The Arizona Attorney General’s Office crafted the proposal, which is being sponsored by Rep. Shawnna Bolick, R-Phoenix, to deal with specific complaints by timeshare buyers and owners.
It starts with providing more than just seven days for buyers to reconsider what they’ve done, said Amanda Rusing, who lobbies for the Attorney General’s Office.
“People aren’t even home from their vacations and sobered up by the time they’re completely locked in to these contracts,” Rusing said. “What we wanted to do is give people a more meaningful opportunity to think about that contract that they signed.”
She also said it’s important for people to be able to get out of a contract once they have actually had the opportunity to see and use the unit they bought.
“They thought they were buying the opportunity to use a beach-front villa,” she said. “And what they end up with is a condo where, if you hang your head out the window on a sunny day, you can kind of see the ocean.”
And as far as getting out, good luck, Rusing said.
She said people are so desperate that they advertise their timeshare for as little as a penny, only to find no one who wants to assume the future liability. That has created some scam artists, she said, who claim to be able to free people from their timeshares, often for an up-front fee.
Monday’s vote came over the objections of Don Isaacson, who lobbies for the American Resort Development Association.
“This bill goes too far,” he said, saying no state allows someone to simply give back a unit after 10 years and walk away. Isaacson said there’s a good reason for that, as when someone stops paying an assessment, then the financial burden falls on everyone else.

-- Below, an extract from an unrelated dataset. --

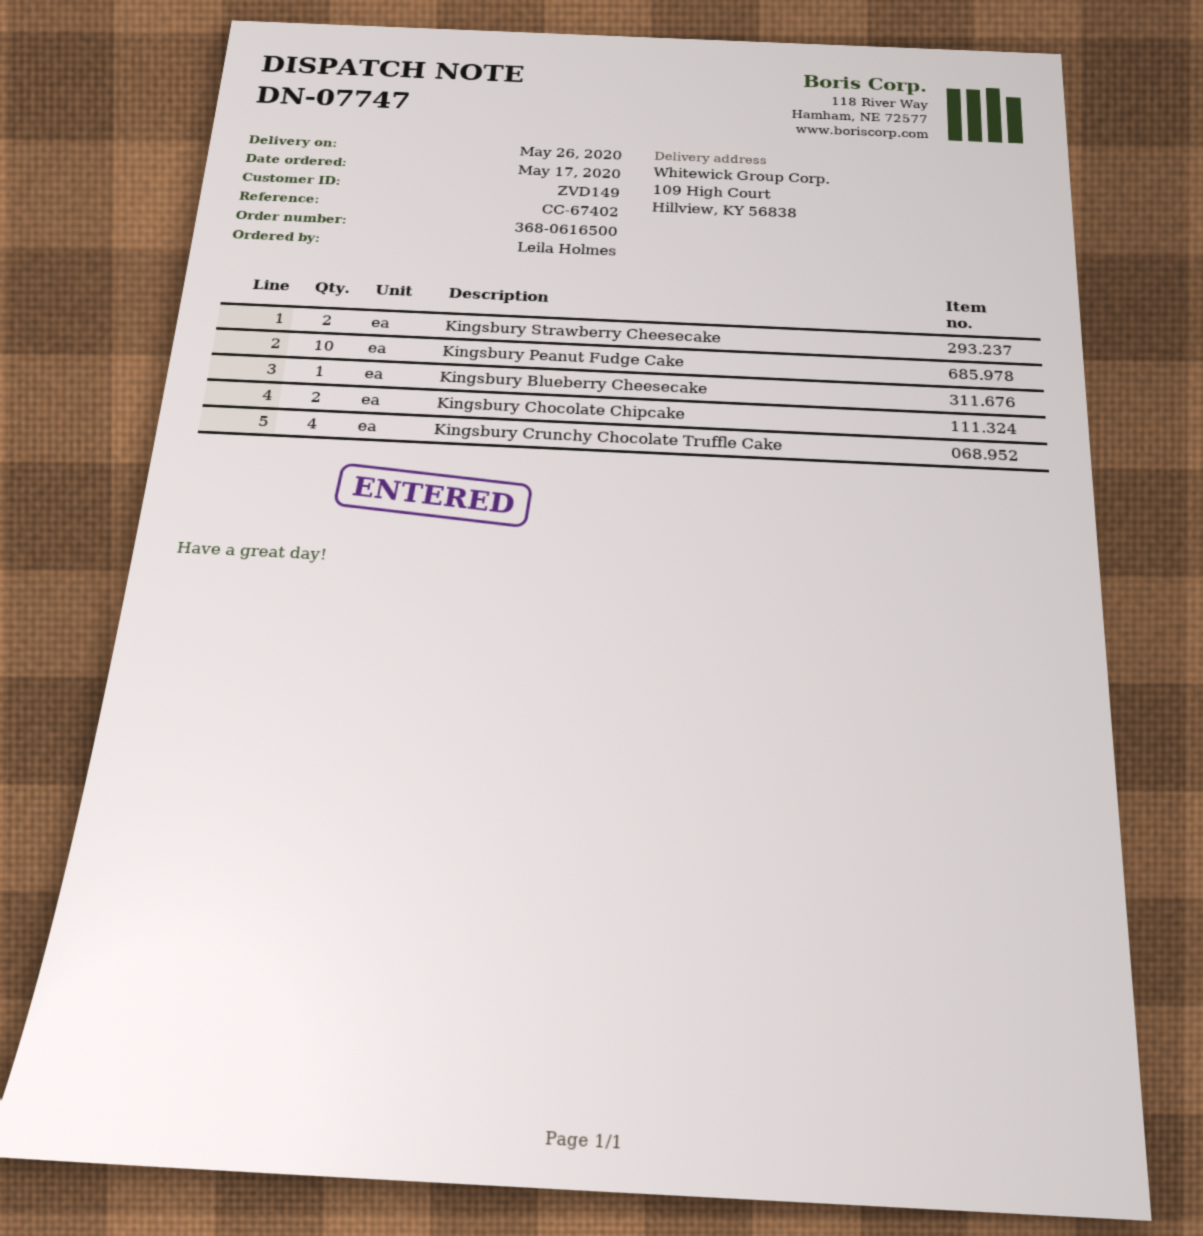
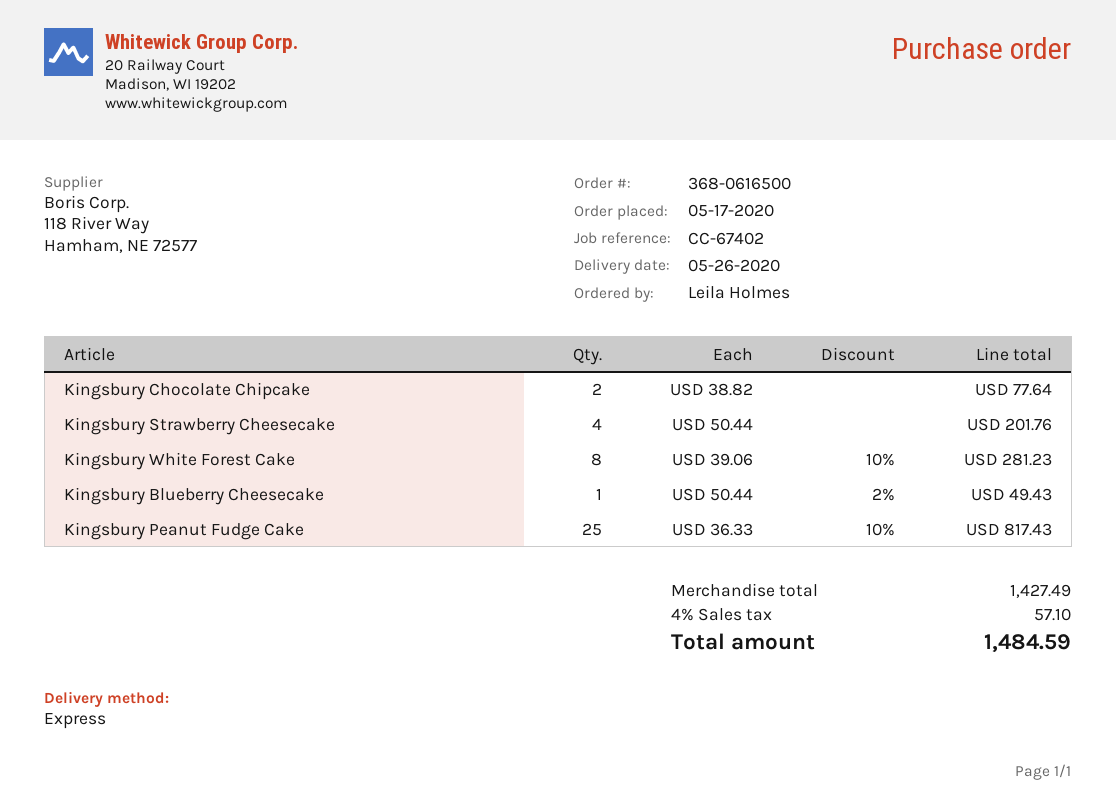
Kingsbury Strawberry Cheesecake: 2 -> 4
Kingsbury Peanut Fudge Cake: 10 -> 25
Kingsbury Crunchy Chocolate Truffle Cake: 4 -> none
Kingsbury White Forest Cake: none -> 8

But the bottom line, said Isaacson, is that the state should not step in to protect people who didn’t bother to understand the nature of the deal.
“You are buying real estate, you are buying it as an adult,” he said.
“You read the documents. And unless there is fraud, you are bound to that particular purchase.”
Grantham agreed.
“It’s very difficult to legislate good decision-making,” whether buying a car or a timeshare, he said.
Rep. Amish Shah, D-Phoenix, said he was concerned that the only option for someone to get out appears to be bankruptcy or death. He told Isaacson there needs to be some kind of exit option for those no longer interested.
Isaacson said some new timeshares run by resorts do have such options in their contracts.
“But I think it would be a mistake to mandate that,” he said.
Anyway, Isaacson argued that too much is being made of the issue. He said the 250 complaints a year to the Attorney General’s Office pale in comparison to the 600,000 timeshare units owned in Arizona.